MATERIAL PROVIDED:
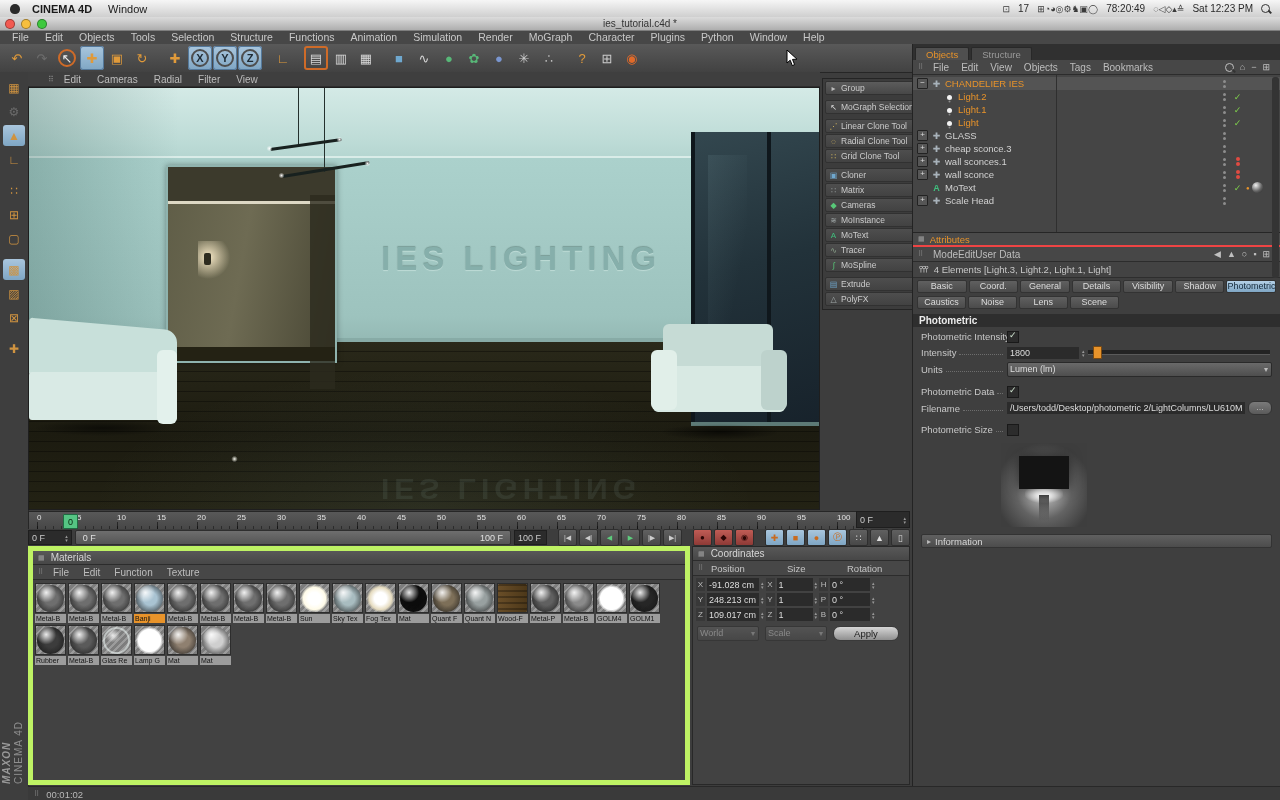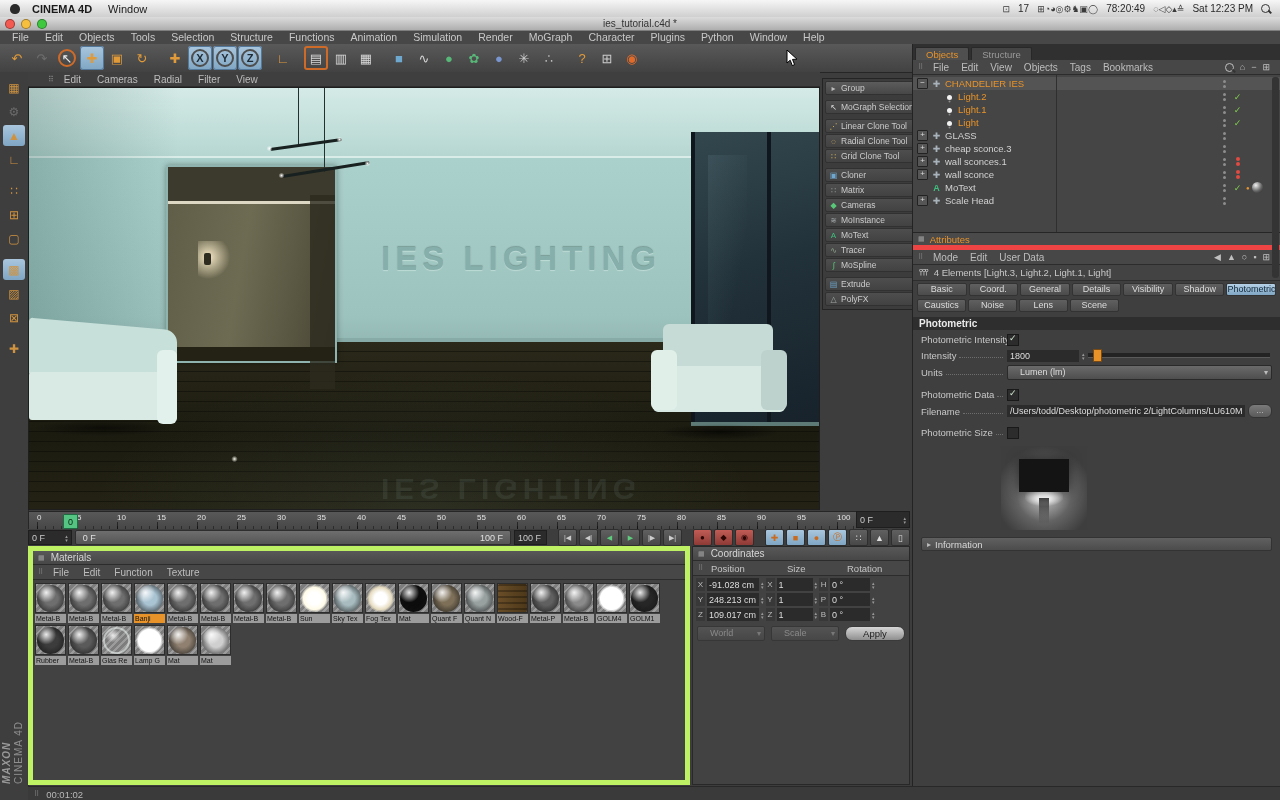--- a/index.html
+++ b/index.html
@@ -207,21 +207,21 @@
   .co-h{flex:none}
   .co-h.h1{width:76px}.co-h.h2{width:60px}.co-h.h3{width:60px}
   .co-row{display:flex;align-items:center;gap:2px;padding:2px 3px 0 3px}
   .axis-chip{width:9px;height:13px;background:#383838;color:#bbb;font-size:8px;
     display:flex;align-items:center;justify-content:center;flex:none}
   .co-in{border:0;background:#2b2b2b;color:#ddd;font-size:9px;height:13px;padding:0 2px;
     font-family:"Liberation Sans",sans-serif}
   .ci-pos{width:48px}.ci-size{width:32px}.ci-rot{width:36px}
   .co-foot{display:flex;gap:6px;padding:5px 4px 0 4px;align-items:center}
   .dd{position:relative;background:linear-gradient(#6a6a6a,#4e4e4e);border:1px solid #2a2a2a;
-    border-radius:2px;color:#ddd;font-size:9px;height:13px;line-height:13px;padding:0 14px 0 12px;
+    border-radius:2px;color:#ddd;font-size:9px;height:13px;line-height:13px;padding:0 14px 0 2px;
     white-space:nowrap;overflow:hidden}
   .dd::after{content:"▾";position:absolute;right:3px;top:0;font-size:8px;color:#bbb}
   .dd.dim{opacity:.45}
   .dd-w{width:44px}
   .btn-apply{width:64px;height:13px;background:linear-gradient(#d6d6d6,#8f8f8f);
     border:1px solid #3a3a3a;border-radius:7px;color:#1c1c1c;font-size:9.5px;
     text-align:center;line-height:13px}
 
   
   #right-panel{position:absolute;left:912px;top:44px;width:368px;height:742px;
@@ -255,21 +255,21 @@
   .om-chk.red{display:flex;flex-direction:column;align-items:center;gap:1px}
   .om-chk.red::before,.om-chk.red::after{content:"";width:4px;height:4px;border-radius:50%;background:#e04b42}
   .om-extra{width:34px;display:flex;align-items:center;gap:2px;flex:none}
   .om-extra.mx::before{content:"●";color:#e8932a;font-size:6px}
   .om-extra.mx::after{content:"";width:11px;height:11px;border-radius:50%;
     background:radial-gradient(circle at 35% 30%,#f0f0f0,#666 55%,#1e1e1e)}
   #om-sep{position:absolute;left:143px;top:0;width:1px;height:100%;background:#2f2f2f}
   #om-scroll{position:absolute;right:1px;top:2px;width:7px;height:150px;background:#333;border-radius:3px}
   #om-scroll::after{content:"";position:absolute;left:1px;top:2px;width:5px;height:90px;background:#5f5f5f;border-radius:3px}
 
-  #am-title{height:12px;background:#4a4a4a;border-bottom:5px solid #ef4444;display:flex;
+  #am-title{height:12px;background:#4a4a4a;border-bottom:2px solid #ef4444;display:flex;
     align-items:center;padding-left:5px;font-size:9.5px;color:#e8932a;gap:5px}
   .am-body{font-size:9.5px;color:#c8c8c8}
   #am-elements{display:flex;align-items:center;gap:6px;height:15px;border-bottom:1px solid #2e2e2e;
     padding-left:6px;background:#434343}
   .el-ico{color:#e6e6e6;font-size:9px;letter-spacing:-1px}
   .at-row{display:flex;padding:1px 3px 0 3px}
   .at{flex:1;margin:1px;height:11px;line-height:11px;text-align:center;font-size:9px;
     background:linear-gradient(#606060,#4b4b4b);border:1px solid #333;border-radius:2px;color:#dcdcdc;
     white-space:nowrap;overflow:hidden}
   .at.active{background:linear-gradient(#b4d0e6,#7fa6c4);color:#13293a}
@@ -1074,21 +1074,21 @@
           <span class="om-extra"></span>
         </div>
       </div>
 
     <div id="am-title">
       <span class="ph-grid" style="color:#9a9a9a">▦</span>
       <span>Attributes</span>
     </div>
     <div class="panel-menu" id="am-menu">
       <span class="pm-grid">⠿</span>
-      <span style="display:flex;gap:12px">
+      <span style="display:flex;">
           <span>Mode</span>
           <span>Edit</span>
           <span>User Data</span>
         </span>
       <span class="pm-right">
           <span>◀</span>
           <span>▲</span>
           <span>○</span>
           <span>▪</span>
           <span>⊞</span>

THE PROBLEM: Search the records above for the string "class" and copy each line that holds it.

RESPONSE:
           <span class="om-extra"></span>
       <span class="ph-grid" style="color:#9a9a9a">▦</span>
     <div class="panel-menu" id="am-menu">
       <span class="pm-grid">⠿</span>
       <span class="pm-right">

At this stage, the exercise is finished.